Brüggemann’s sense of humour is equally refreshing, from hiding the identity of a peripheral character by only revealing one part of him (and then being open about the approach by having Philipp say he can never remember the guy’s face) to creating dramatically ironic comedy that only the viewers can appreciate because they see both sides of the moment to very judiciously having the same Christian missionaries knock on people’s doors at the worst possible times in their lives.

But despite the director’s masterful combination of sights and sounds (the indie band Guillemots and its frontman Fyfe Dangerfield provide the background music to the film’s most emotionally resonant sequences) and narrative sprints, as well as his playful approach to storytelling (he even goes “meta” by starring as a photographer named Alexander Sass, the name of the actual film’s director of photography), his film reaches a point where the norm is the unexpected, and there is no firm sense of where all of this is headed, or what would bring closure.

The final few seconds are a case in point, as Brüggemann suggests that, despite everything these characters have been through, they are likely to go through it all again, because you never stop growing up and you never stop learning. You keep on falling, like the pots and the pans in the very first scene, or Philipp, whose skills as a cyclist leave much to be desired, but you keep getting back up. Things may be precarious, but they are not entirely hopeless, and that is why we stay tuned.

It’s not easy growing up, but watching other people doing (or trying to do) it can be hilarious. The performances of the cast members all gel together very well, and the casting of Herbert Knaup (whose turn as Lola’s father in the cult film Run Lola Run is unforgettable) as Dina’s slightly hysterical father is a masterstroke. The only minor problem with casting was that Swantje (Philipp’s younger sister) and Maria (Philipp’s girlfriend) look so similar they are difficult to tell apart at first.
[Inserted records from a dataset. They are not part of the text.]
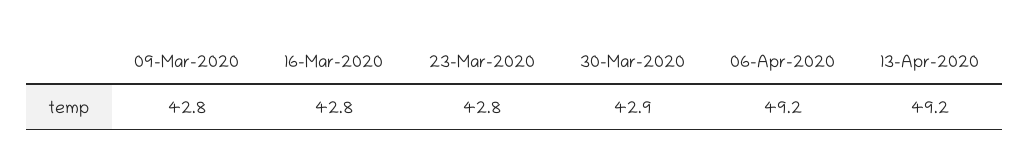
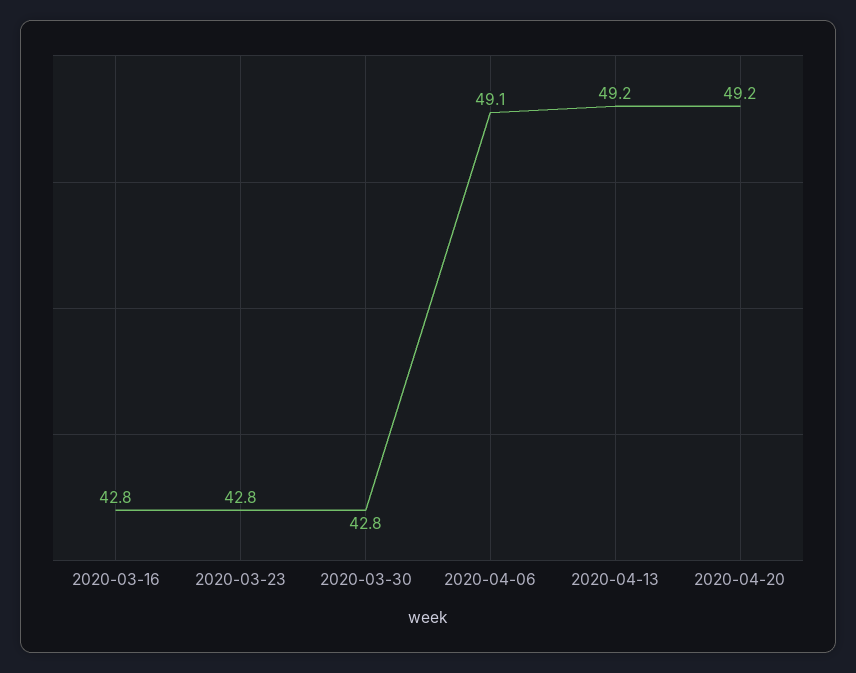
09-Mar-2020: 42.8 -> none
30-Mar-2020: 42.9 -> 42.8
06-Apr-2020: 49.2 -> 49.1
2020-04-20: none -> 49.2

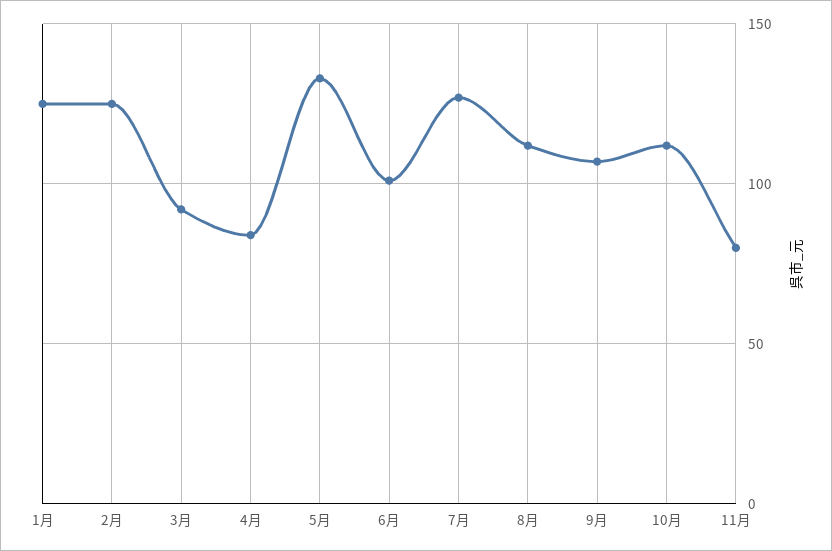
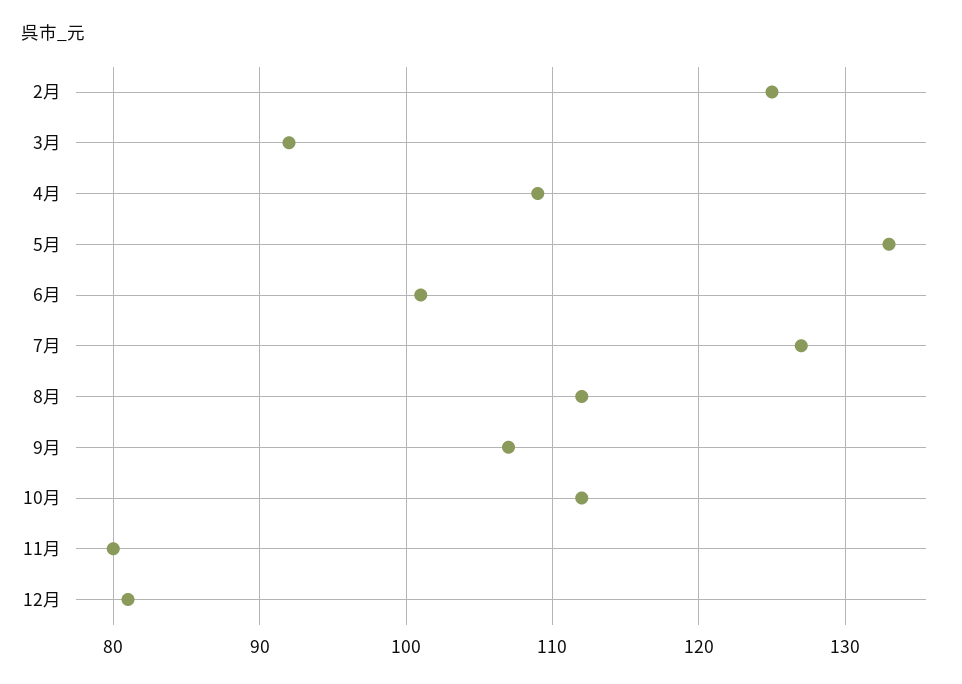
1月: 125 -> none
4月: 85 -> 109
12月: none -> 81

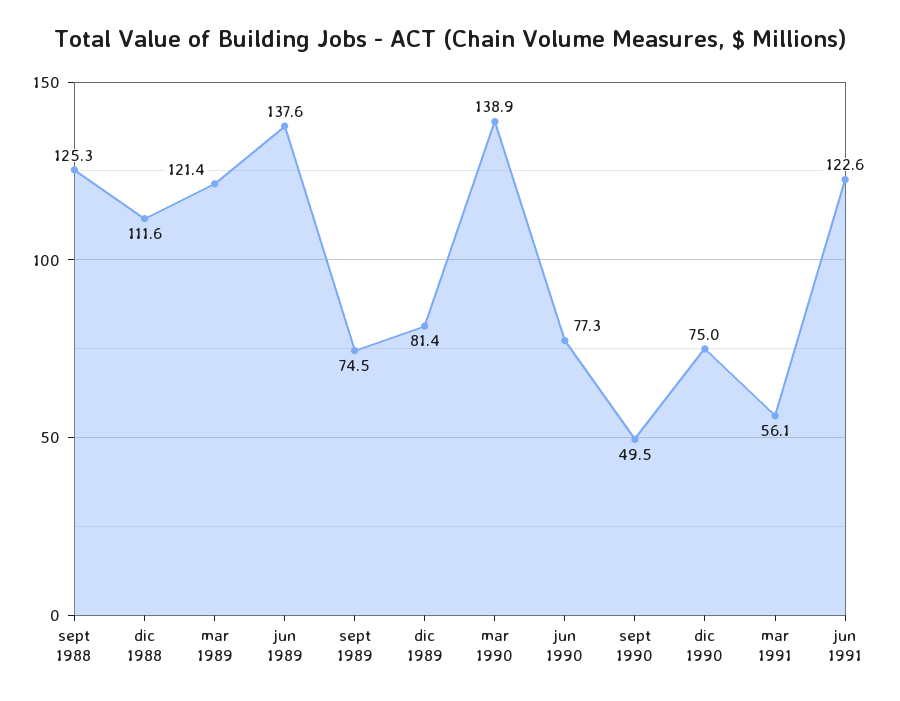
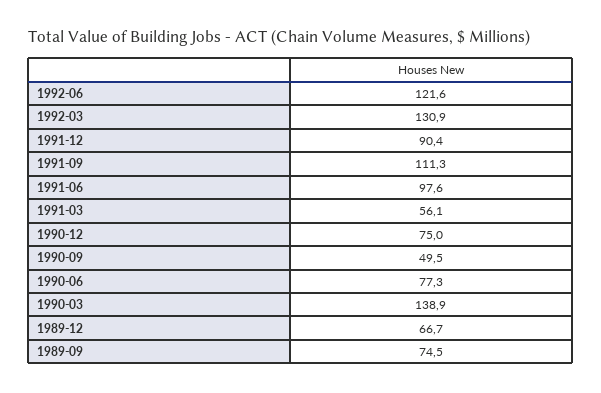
sept 1988: 125.3 -> none
dic 1988: 111.6 -> none
mar 1989: 121.4 -> none
jun 1989: 137.6 -> none
dic 1989: 81.4 -> 66.7
jun 1991: 122.6 -> 97.6
1992-06: none -> 121.6
1992-03: none -> 130.9
1991-12: none -> 90.4
1991-09: none -> 111.3

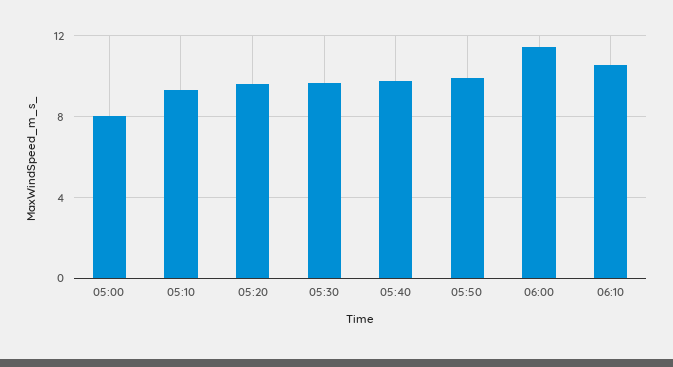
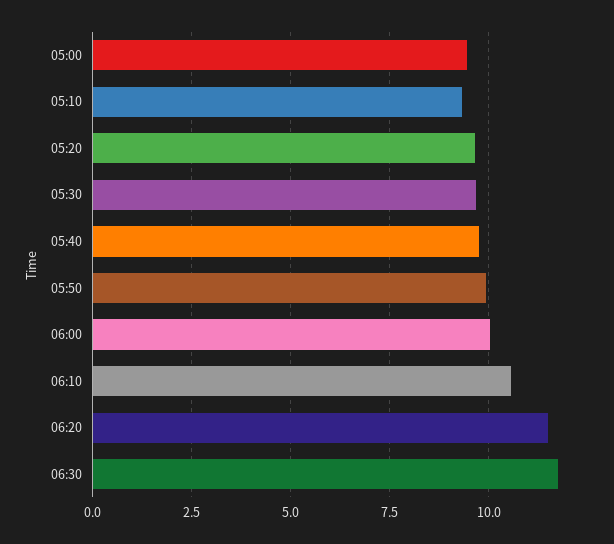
05:00: 8 -> 9.5
06:00: 11.5 -> 10
06:20: none -> 11.5
06:30: none -> 11.75

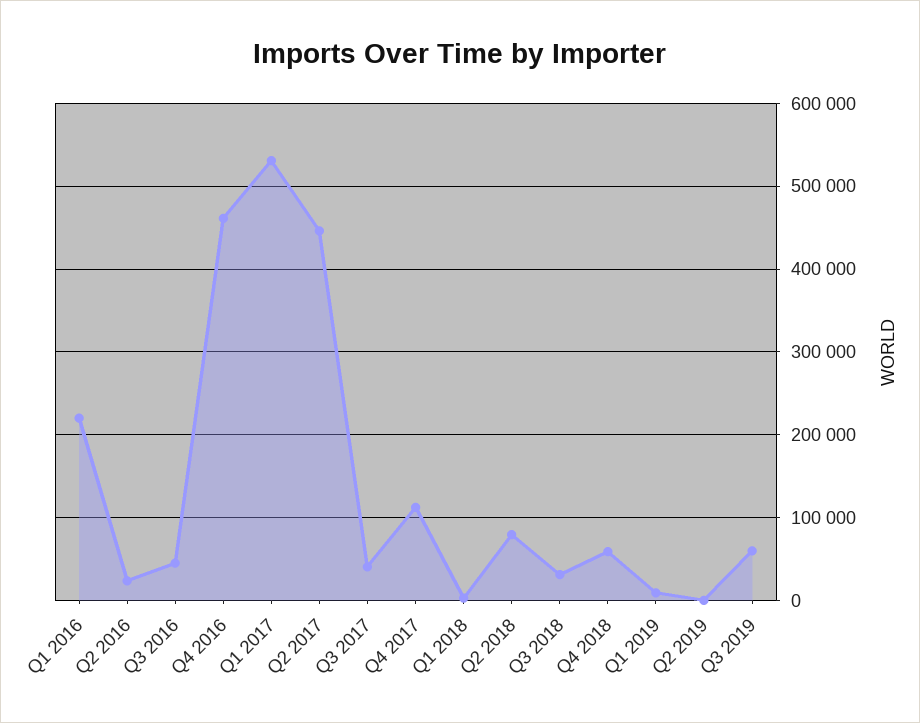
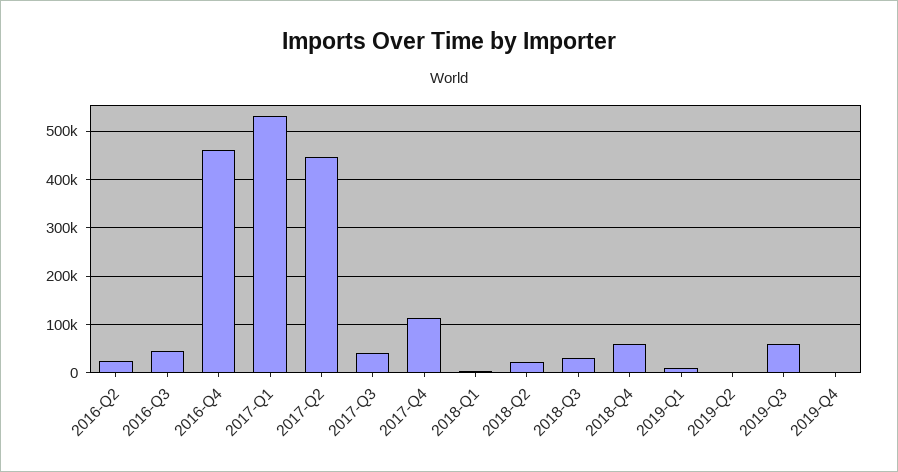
Q1 2016: 220000 -> none
Q2 2018: 80000 -> 20000
2019-Q4: none -> 0

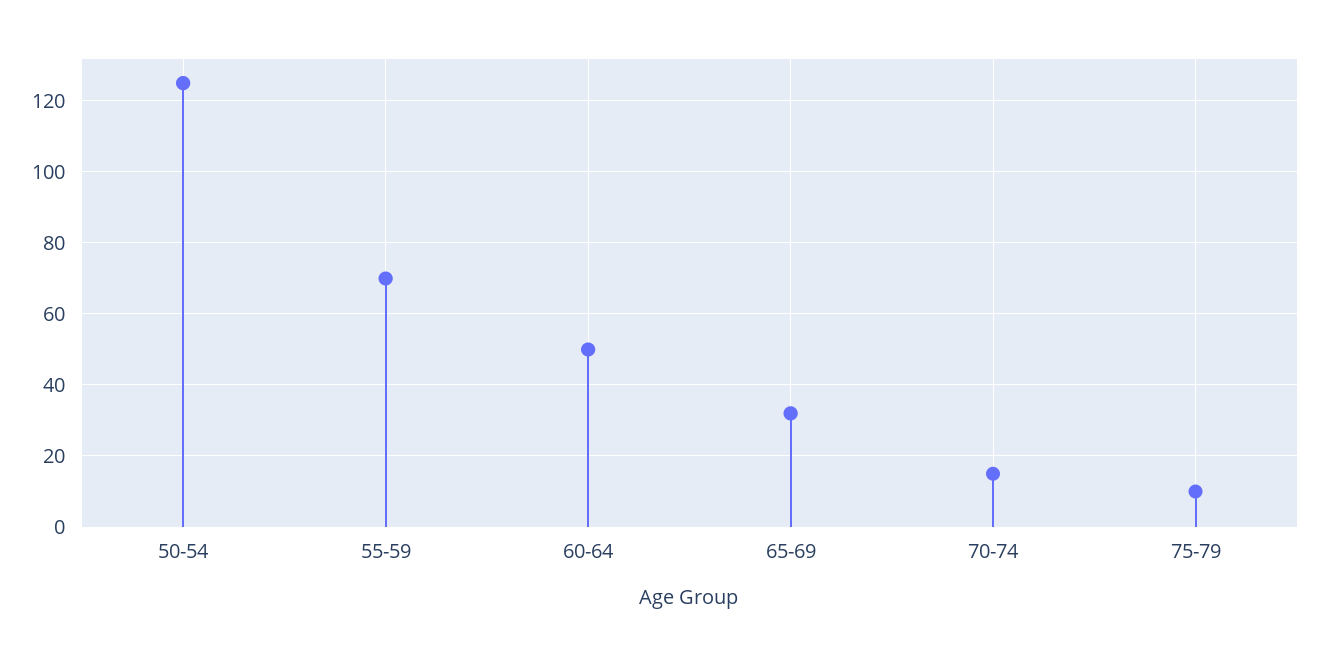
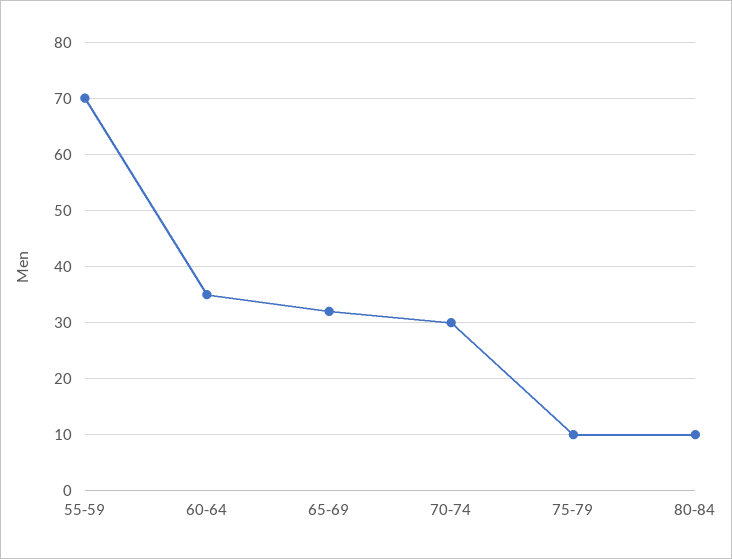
50-54: 125 -> none
60-64: 50 -> 35
70-74: 15 -> 30
80-84: none -> 10

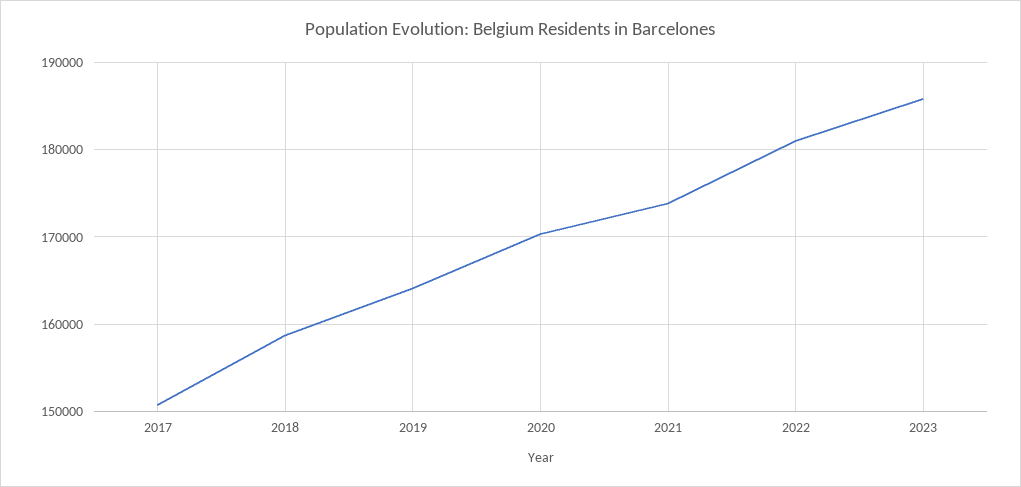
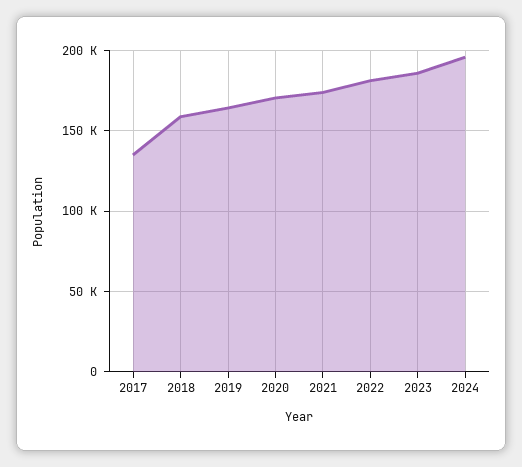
2017: 151000 -> 135000
2024: none -> 195000

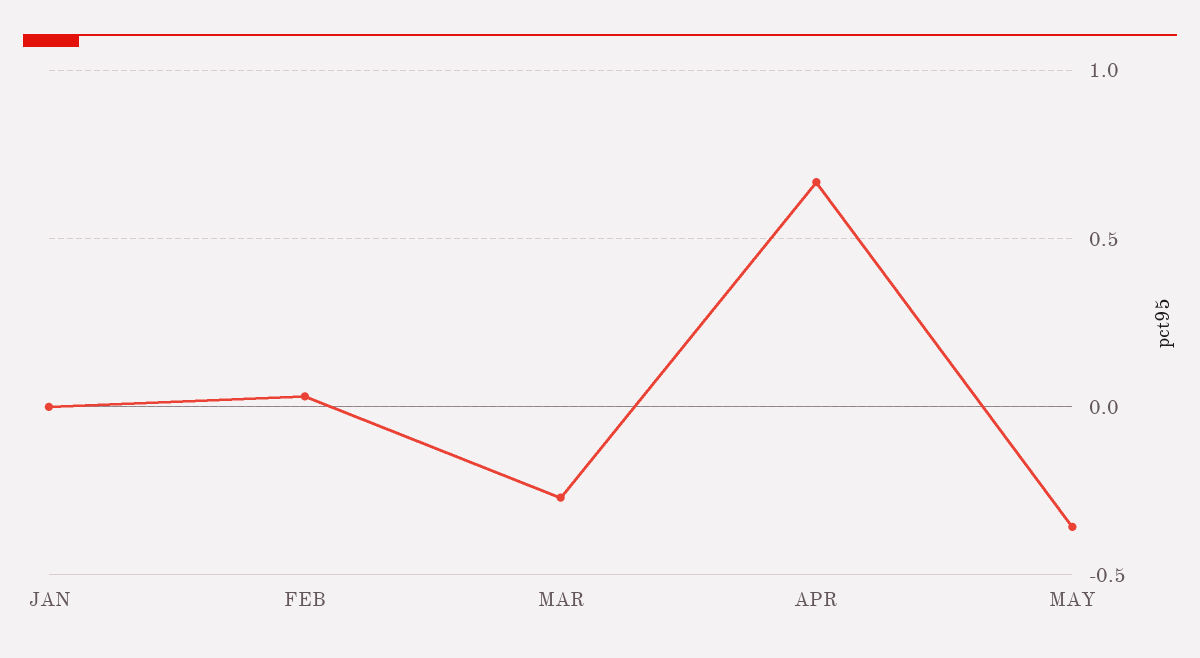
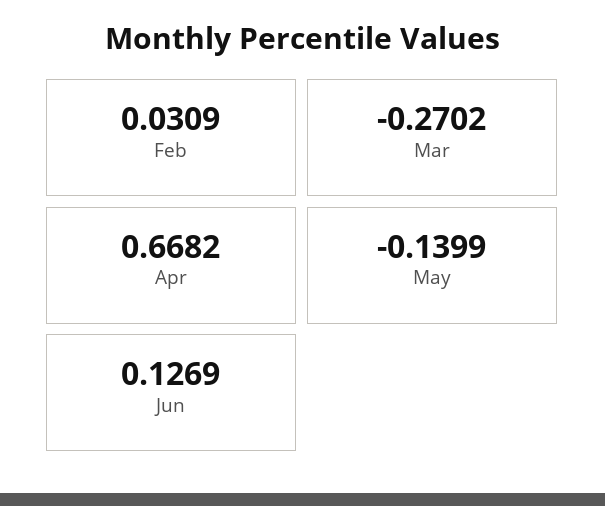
JAN: 0 -> none
MAY: -0.35 -> -0.1399
Jun: none -> 0.1269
Move is a fast-paced look at the angst of becoming an adult and the mistakes that people make again and again as they try to find the balance between pleasure and stability. The Brüggemann brother-and-sister duo is very perceptive about the good and the bad of this period in people’s lives, and their depiction of the turmoil is genuinely engaging, even though they almost exclusively prefer to prioritise the funny sides of their episodes. The story does start to become slightly absurd towards the end, as coincidences seem to spawn more coincidences, but all in all, this is a creative, masterly controlled film about a key point in the characters’ lives and one that most audiences will be enthusiastic about.